CIUDAD DE BUENAVENTURA
ISABEL
Estoy tan triste con eso de que Ignacio se me va a estudiar a quién sabe dónde, se me apachurra el corazón sólo de pensarlo, pero ni modo, él ya tiene edad para tomar sus propias decisiones y no puedo esconderlo bajo mis faldas durante toda la vida, aunque me cueste aceptarlo, debo dejarlo volar, además Lili tiene razón, así se alejará de Marbella y quizá hasta terminen ese absurdo compromiso que nunca debió ser, ella nunca será la mujer para mi hijo, de eso estoy segura.
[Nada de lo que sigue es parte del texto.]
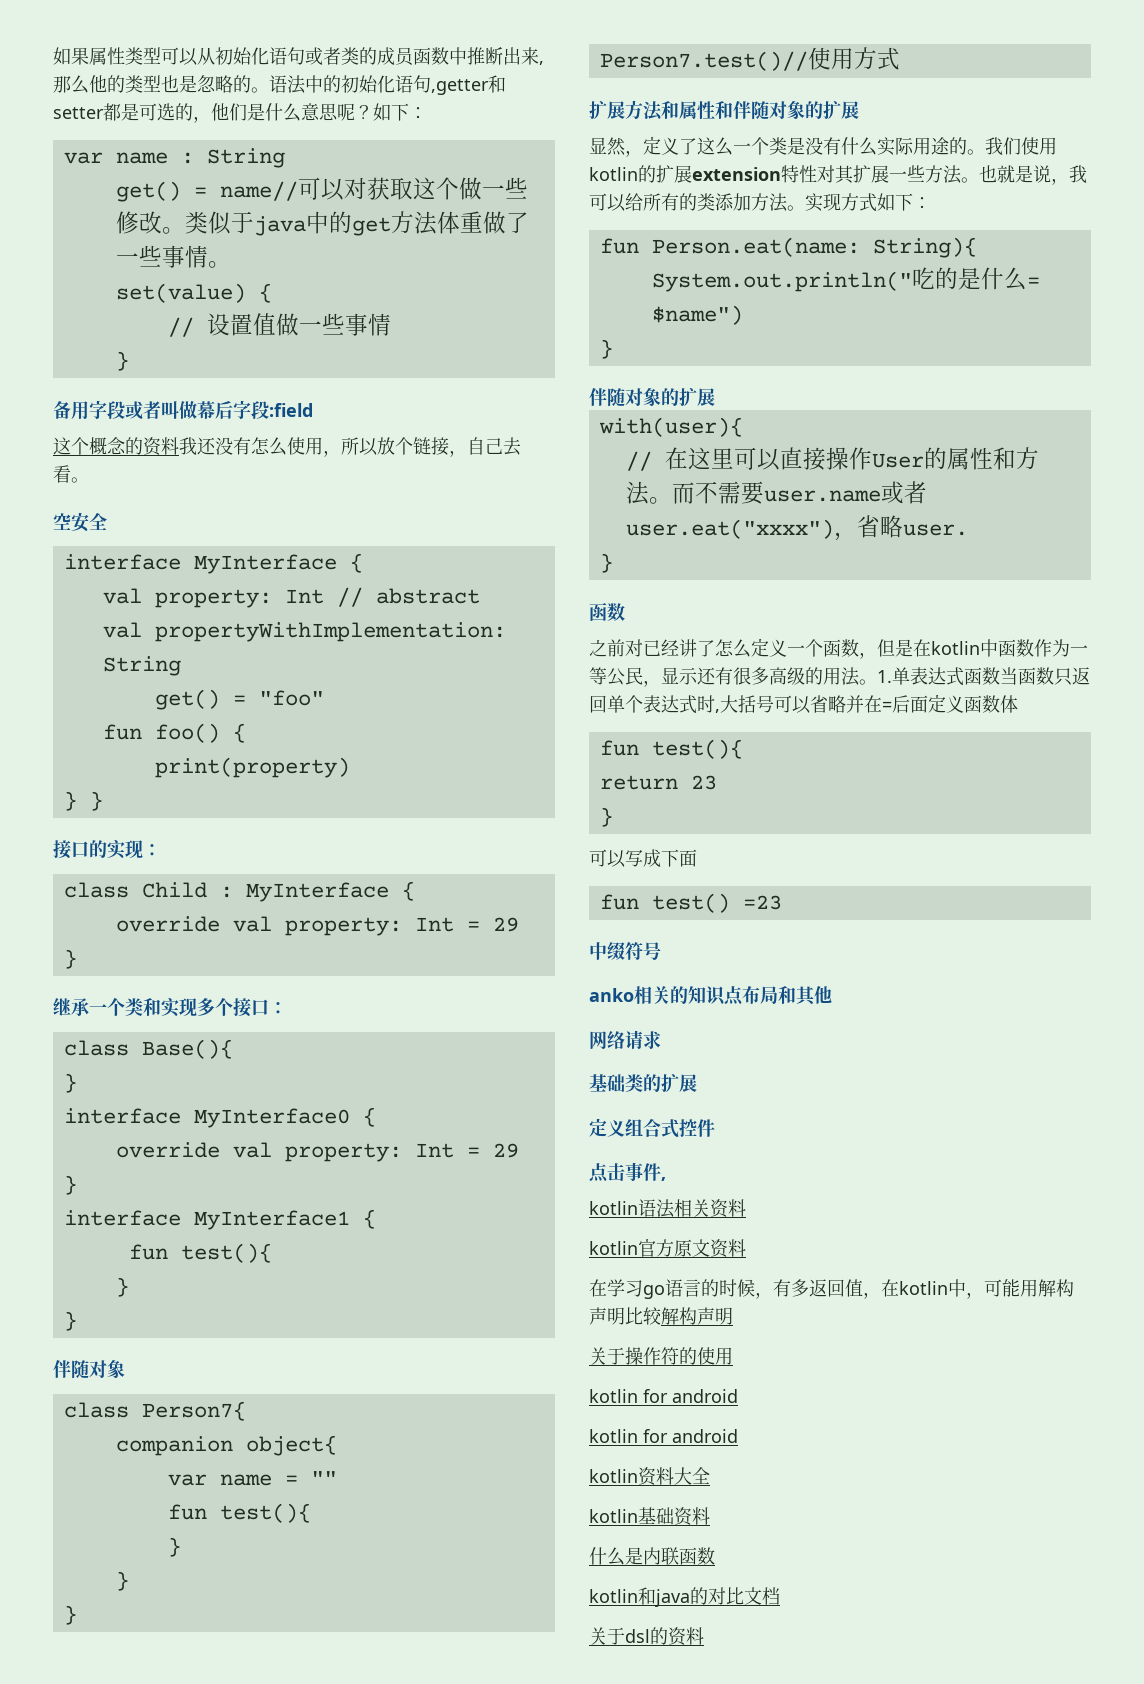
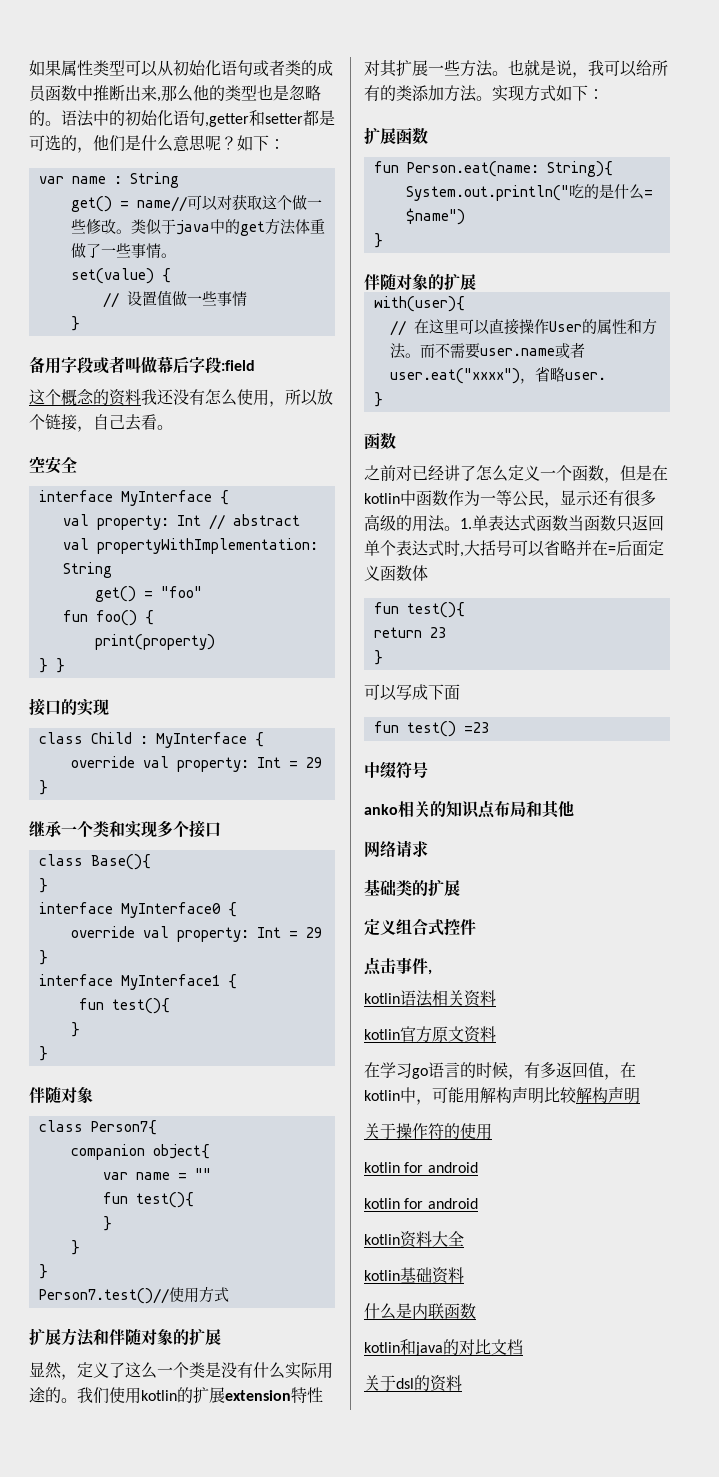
- 接口的实现：
+ 接口的实现
- 继承一个类和实现多个接口：
+ 继承一个类和实现多个接口
- 扩展方法和属性和伴随对象的扩展
+ 扩展方法和伴随对象的扩展
+ 扩展函数

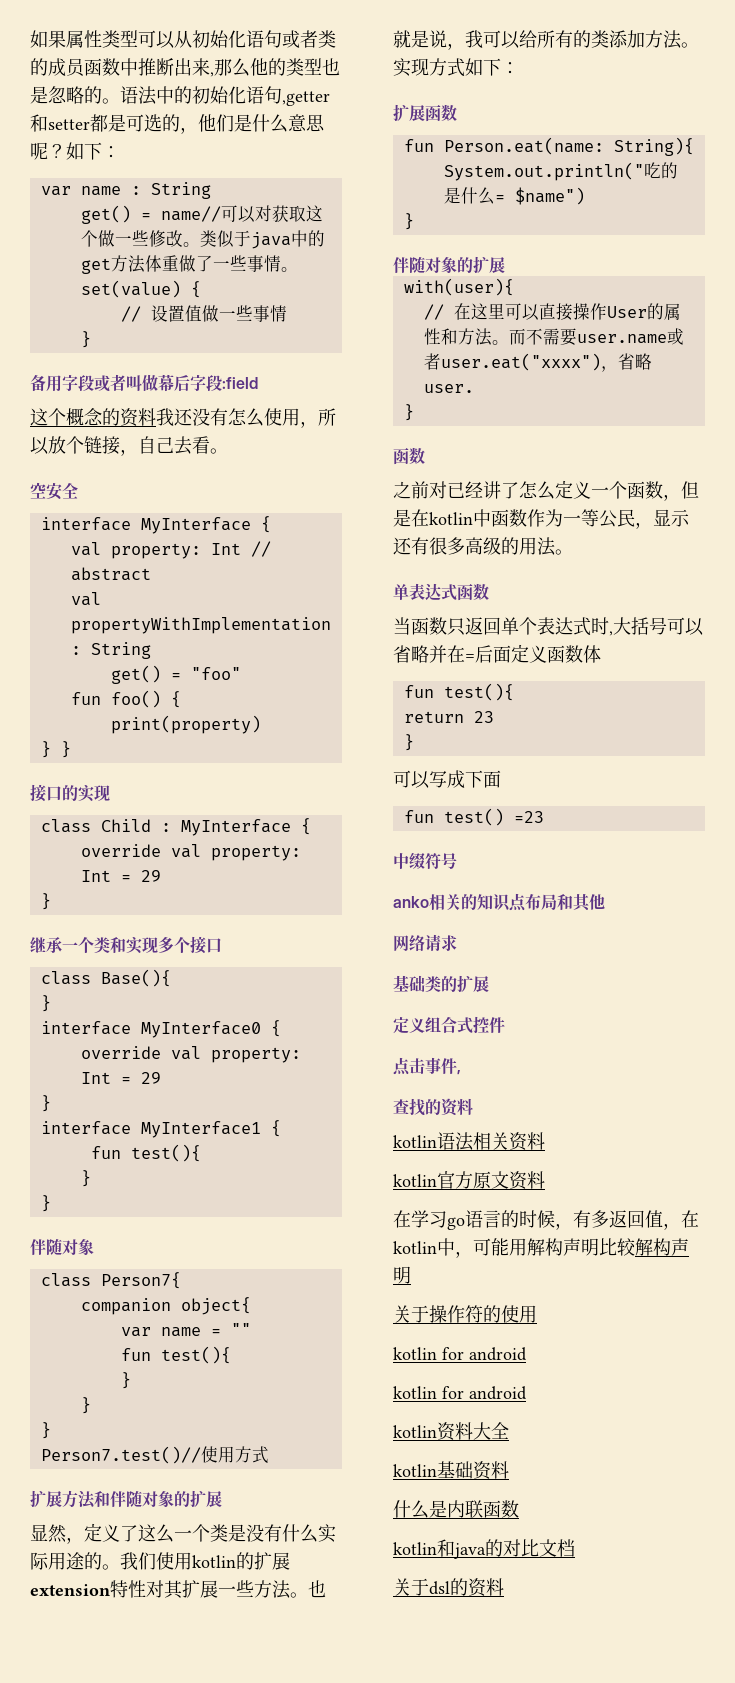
- 之前对已经讲了怎么定义一个函数，但是在kotlin中函数作为一等公民，显示还有很多高级的用法。1.单表达式函数当函数只返回单个表达式时,大括号可以省略并在=后面定义函数体
+ 之前对已经讲了怎么定义一个函数，但是在kotlin中函数作为一等公民，显示还有很多高级的用法。
+ 单表达式函数
+ 当函数只返回单个表达式时,大括号可以省略并在=后面定义函数体
+ 查找的资料

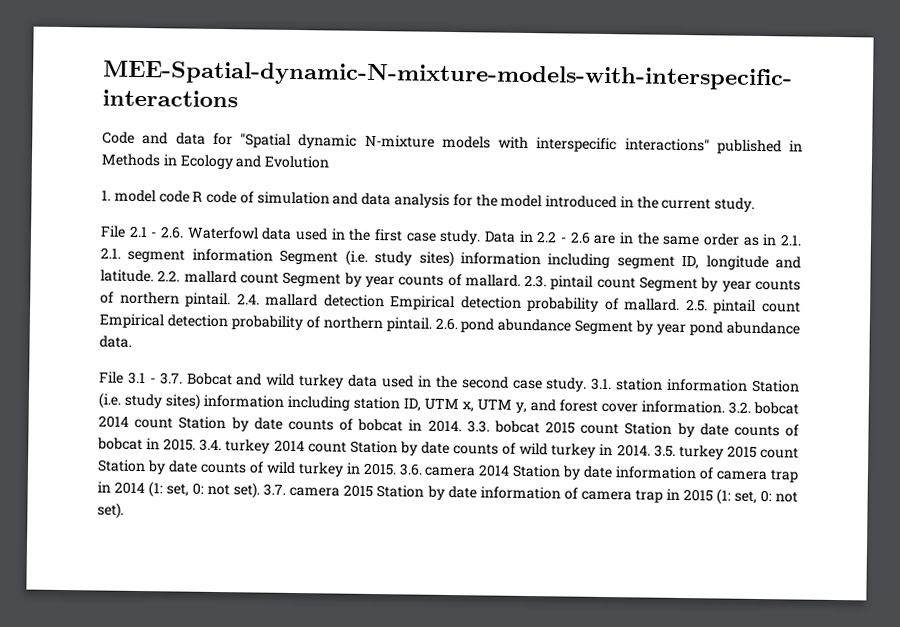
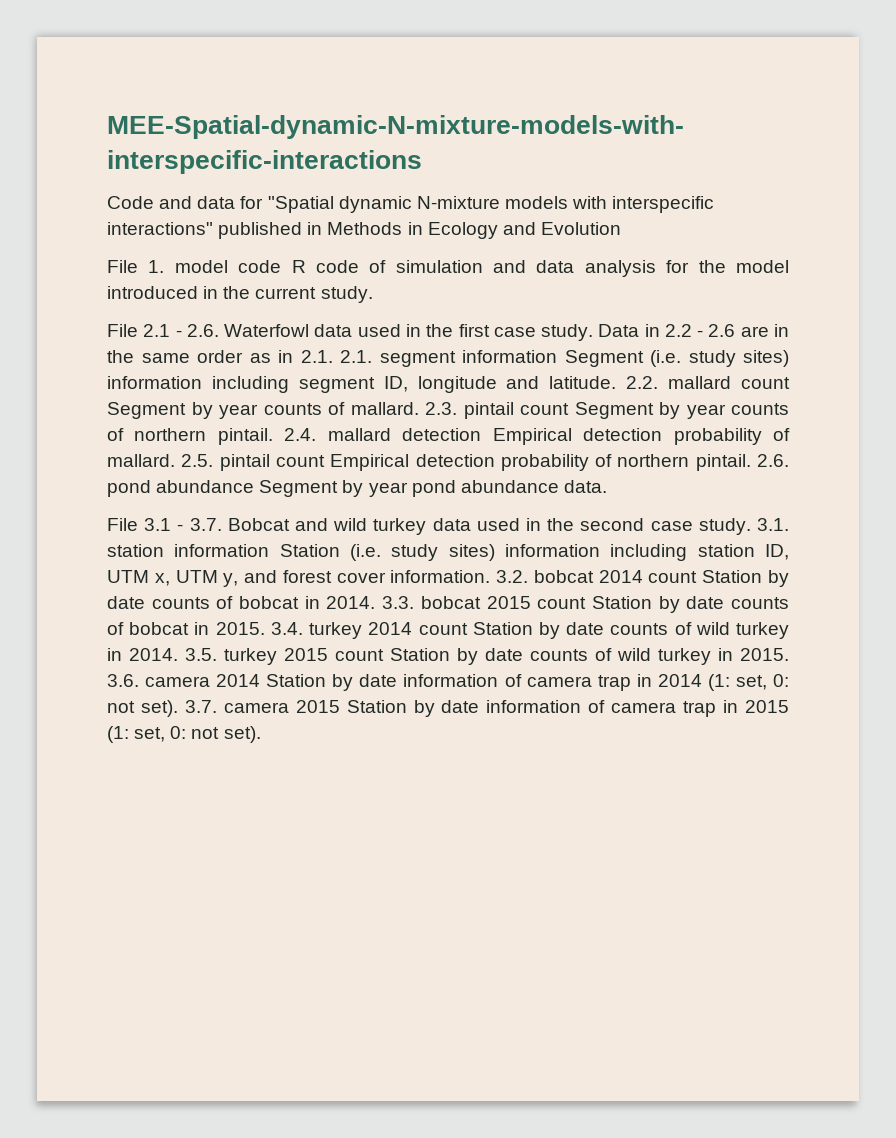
- 1. model code R code of simulation and data analysis for the model introduced in the current study.
+ File 1. model code R code of simulation and data analysis for the model introduced in the current study.

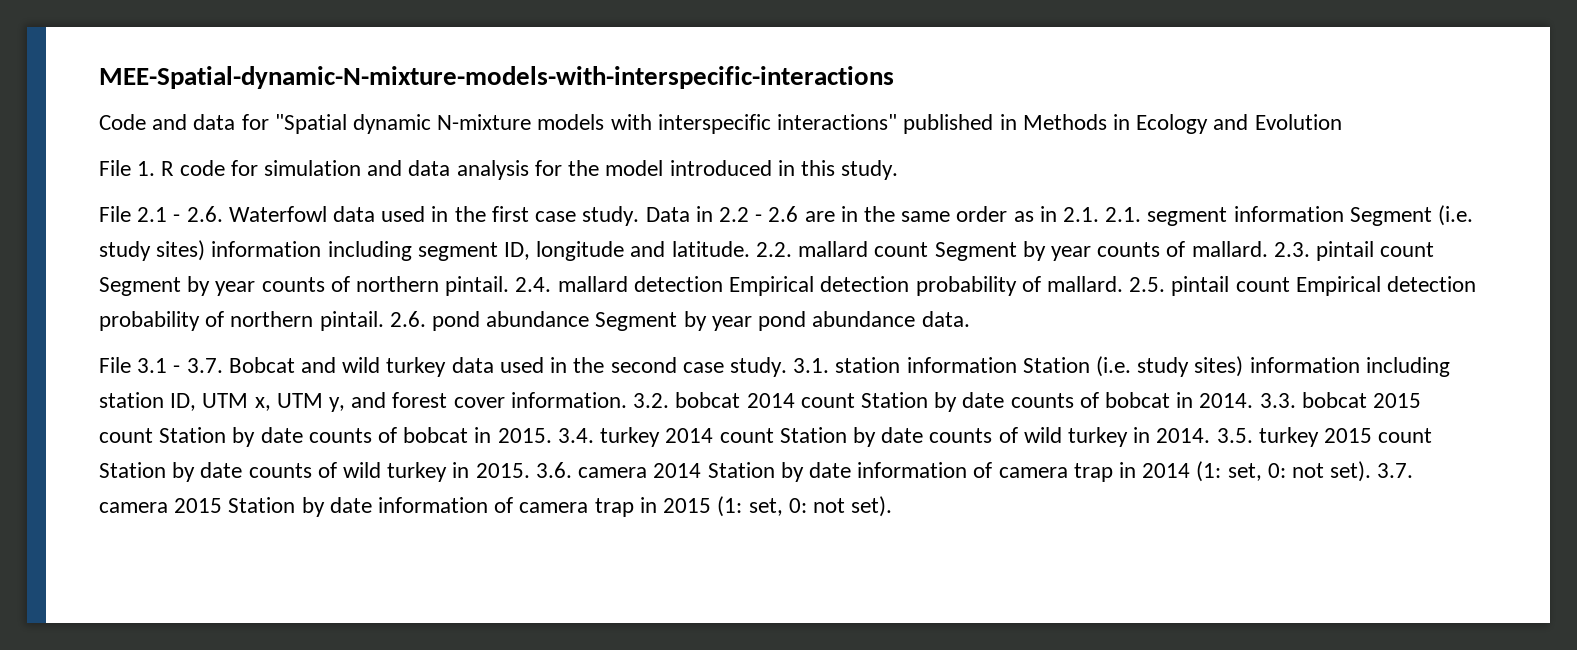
- File 1. model code R code of simulation and data analysis for the model introduced in the current study.
+ File 1. R code for simulation and data analysis for the model introduced in this study.

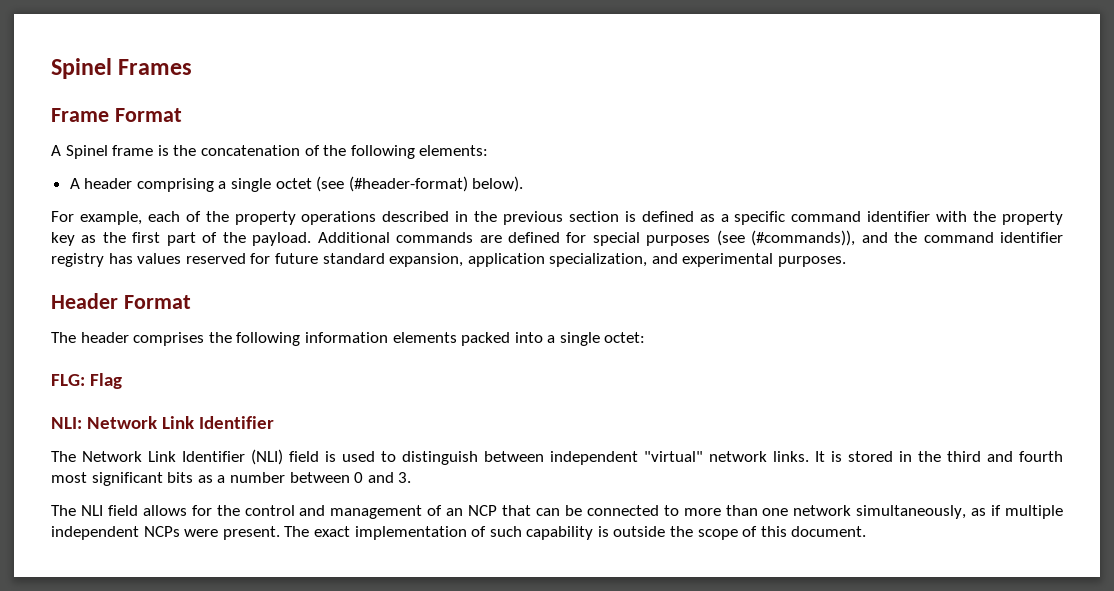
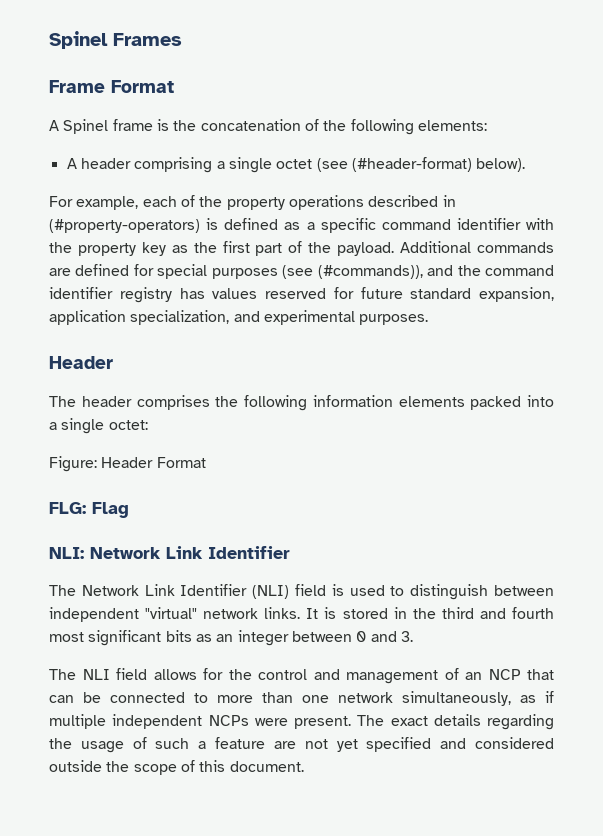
- For example, each of the property operations described in the previous section is defined as a specific command identifier with the property key as the first part of the payload.
+ For example, each of the property operations described in (#property-operators) is defined as a specific command identifier with the property key as the first part of the payload.
  Additional commands are defined for special purposes (see (#commands)), and the command identifier registry has values reserved for future standard expansion, application specialization, and experimental purposes.
- Header Format
+ Header
+ Figure: Header Format
- It is stored in the third and fourth most significant bits as a number between 0 and 3.
+ It is stored in the third and fourth most significant bits as an integer between 0 and 3.
- The exact implementation of such capability is outside the scope of this document.
+ The exact details regarding the usage of such a feature are not yet specified and considered outside the scope of this document.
— ¿Hablando sola, Isabel? — me sorprende Xavier
— Ay, Xavier, no te sentí llegar
— Perdóname, no quise asustarte
— No, no pidas perdón, yo estaba distraída
— Me día cuenta, supongo que estás así por lo de Ignacio
— Pues sí, a ti no puedo negarlo
— Ambos sabíamos que esto ocurriría tarde o temprano
— Pues sí, aunque no pensé que tan temprano, pero al menos se alejará de Marbella por un tiempo
— Nunca he entendido porque a ti y a Lili les disgusta tanto ese romance
— No, si no es disgusto, más bien es nuestro sexto sentido que nos dice que Marbella no es la mujer indicada para él
— ¿Intuición femenina?
— Eso mismo, pero no lo vas a comprender jamás
— En eso tienes razón, así no queda más que dejar que el tiempo les dé o no la razón
— Supongo…
CHANGEL
Como dijo Flavio, su patrón me recibió dispuesto a contratarme, le voy a echar muchas ganas para no defraudar su confianza, por lo pronto ando aprendiendo lo que tengo que hacer aquí, parece sencillo, pero ya lo veremos en la práctica.
La mañana se ha ido muy rápido y la hora de comer pronto llegó, tengo un buen de hambre y quisiera comerme dos platillos de los de mi casa, pero ni modo, me tendré que conformar con unas tortas que me trajo Flavio, ha sido muy amable conmigo.
— Ya ponte a comer, Changel, ahorita le seguimos
— Ya voy, pues
— Sé que esta comida no es como en el pueblo, pero pues no hay de otra
— Pos sí, tenemos que comer de todos modos, muchas gracias.